C1. Reliable, Scalable, and Maintainable Applications - Part 3
Designing Data-Intensive Applications: The Big Ideas Behind Reliable, Scalable, and Maintainable Systems
Hello 👋 ,
Welcome to a new post!
Guys, we are growing 🥳! Thank you so much for your love. We are just getting started and this feels amazing. A growing community to me means more fun connecting with you guys but also a lot more accountability and discipline to deliver on what promised. So, if you don’t want me stop writing, share as much as possible (See what I did there? 😜).
Okay, back to the topic now. This is the last part of the first chapter of the first book in the first week of this blog. Complex, isn’t it? That’s the topic for today Maintenance.
In previous post we covered reliability (Part I), and scalability (Part II), if you missed them, go and read them first it will not take more than 10 mins (Duh! That’s like the whole point of this newsletter!).
*Click on the title to read in browser. IMO, it’s better experience.
Maintainability
What is maintenance?
Fixing bugs, keeping system operational, investigating failures, using new platforms, modifying for a new use case, repaying technical debt (something you said, "I will do as fast follow up" but never did), and adding new features - all these activities constitutes maintenance.
If a company had 100$ for building and maintaining software, they will spend 67$ on maintenance and rest all the activities such as requirement analysis, design, development, and testing will cost just 33$.
What I am trying to say is, most of the cost of software industry is in its maintenance not in development.
What are the design principles for minimizing operational pain?
Operability - Making life easy for operations
Simplicity - Managing complexity
Evolvability - Making change easy
Operability: Making Life Easy for Operations
What is operability?
Make it easy for operations teams to keep the system running smoothly.
Good operations can often work around the limitations of bad (or incomplete) software, but good software cannot run reliably with bad operations.
What are the responsibilities of operations team?

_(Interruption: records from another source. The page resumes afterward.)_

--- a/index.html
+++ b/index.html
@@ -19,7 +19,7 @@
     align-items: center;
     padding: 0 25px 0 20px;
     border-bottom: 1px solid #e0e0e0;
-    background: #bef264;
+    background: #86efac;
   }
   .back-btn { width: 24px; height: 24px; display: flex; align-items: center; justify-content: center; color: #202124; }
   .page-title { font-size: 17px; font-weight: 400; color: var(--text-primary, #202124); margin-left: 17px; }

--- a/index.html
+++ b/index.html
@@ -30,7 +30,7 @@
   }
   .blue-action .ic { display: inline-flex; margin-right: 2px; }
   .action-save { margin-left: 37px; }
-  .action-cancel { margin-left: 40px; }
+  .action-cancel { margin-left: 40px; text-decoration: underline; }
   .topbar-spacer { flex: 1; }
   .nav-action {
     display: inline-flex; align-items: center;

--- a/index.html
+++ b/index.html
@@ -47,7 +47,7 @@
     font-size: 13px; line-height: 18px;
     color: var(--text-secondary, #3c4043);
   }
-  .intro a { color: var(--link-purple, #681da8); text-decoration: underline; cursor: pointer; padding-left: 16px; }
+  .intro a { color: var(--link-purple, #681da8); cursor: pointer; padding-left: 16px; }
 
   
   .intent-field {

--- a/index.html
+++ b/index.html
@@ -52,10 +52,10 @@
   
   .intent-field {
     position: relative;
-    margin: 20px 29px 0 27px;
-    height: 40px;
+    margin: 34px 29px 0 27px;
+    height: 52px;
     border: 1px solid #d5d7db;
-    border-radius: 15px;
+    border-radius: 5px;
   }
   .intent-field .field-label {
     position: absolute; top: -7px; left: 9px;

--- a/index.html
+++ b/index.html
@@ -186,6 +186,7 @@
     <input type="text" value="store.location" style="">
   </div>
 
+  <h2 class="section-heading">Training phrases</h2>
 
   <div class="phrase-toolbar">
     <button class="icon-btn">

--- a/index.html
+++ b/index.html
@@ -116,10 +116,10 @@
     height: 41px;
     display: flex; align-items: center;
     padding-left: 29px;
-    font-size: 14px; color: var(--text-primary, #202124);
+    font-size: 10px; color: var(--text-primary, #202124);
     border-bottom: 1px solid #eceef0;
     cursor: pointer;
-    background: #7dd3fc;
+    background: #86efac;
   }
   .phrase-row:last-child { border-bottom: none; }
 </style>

Monitoring health of the system and recovering fast
Root causing the problem
Keeping software & platforms up to date including security patches
Keeping tabs on services you are interacting with
Anticipating future problems and solving them before they occur (e.g. capacity planning)
Good documentation
The responsibilities can be seen as requirements and following items are action items on them
How can we achieve these?
Systems should be mundane and boring. The surprises leads to heavy maintenance.
Provide visibility via metric dashboards (monitoring), monitoring runtime behaviour and internal of the system
Design system to work with standard tools automation and integration options
Good documentation and standard operating procedure (SOP) wikis
Self-healing system with allowed manual control over system state by admin
Tip: Automation & good documentation go long way. Identify recurring problem in your system automate it. Repeat it. Sometimes the recurring problem is big enough to provide you opportunity for re-architecture. (I know what you are thinking, so, I will say it out laud "and then promotion (bang on)" 😝 )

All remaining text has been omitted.